Tuesday, July 6, 2010

Proposal for an open-source database

While there are numerous open-source databases out there, there isn't one that specializes in the areas I'm most interested in exploring, or the areas I see the biggest weaknesses in as far as database usage is concerned.

I. Some ideas I'd like to explore:

1. A "not only SQL" database, but one which still allows full access via a query language.

2. A hybrid of relational table structures and "structured document" access and storage. I'll define "structured documents" shortly, but in general they are largish objects with key-value-pair behavior, but - unlike databases like Berkeley DB - they have engine-visible internal structure beyond the key and can be queried and internally manipulated using the query language.
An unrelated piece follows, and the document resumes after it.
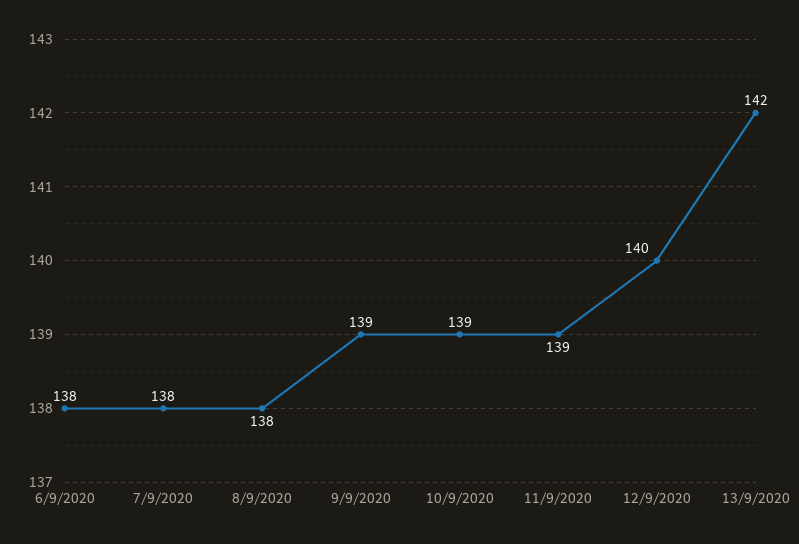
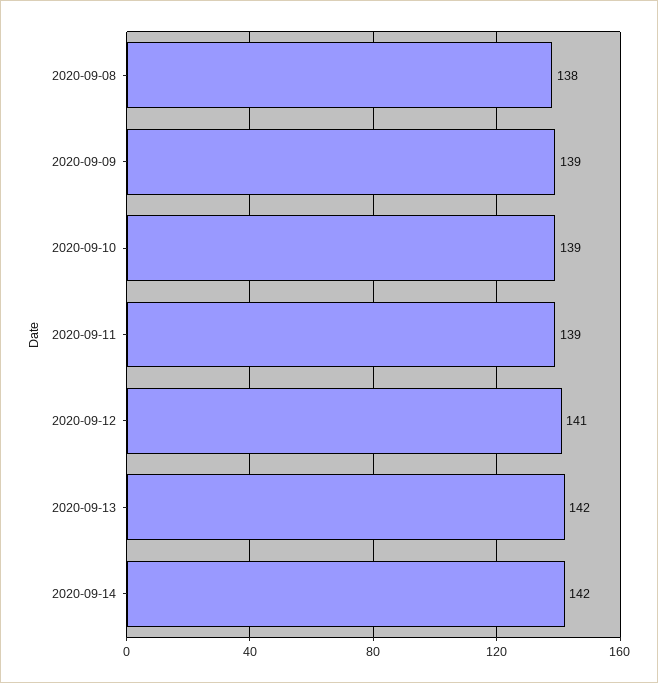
6/9/2020: 138 -> none
7/9/2020: 138 -> none
12/9/2020: 140 -> 141
2020-09-14: none -> 142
3. A notion of transactional "ACID-ity", allowing for more interesting low-level storage approaches. A well-defined notion of transaction with predictable semantics and meaningful locking, visibility, and crash recovery is required for any database that will be used for anything resembling mission-critical data, but I want to have the freedom to implement the "structured documents" in such a way that they aren't overly limited by the need for "global COMMIT".
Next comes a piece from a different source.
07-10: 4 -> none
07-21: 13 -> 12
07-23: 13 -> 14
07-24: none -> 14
4. As mentioned above, there'll be a query language. It will even resemble SQL in many ways, although it won't attempt to be compatible, except in areas where SQL syntax makes as much sense as any other.

5. I haven't yet decided whether it'll start out fully client-server, or whether I'll implement it as a application-resident C library in the same fashion as SQLite and "server-ize" it later.

II. My "Design Aesthetic"

1. The "embedded" approach

Embedded or small-device databases is where I've spent most of my recent career, so the "embedded aesthetic" of favoring efficiency and control over lots of abstraction and heavy use of third-party tools will be a design principle. But I'm hoping that the database can be used for larger systems as well.

2. Few abstractions, but "good" ones.

Database engines lend themselves well to some obvious abstractions and layering, while being extremely unforgiving to "whiteboardist" approaches.

III. What the heck is a "structured document"?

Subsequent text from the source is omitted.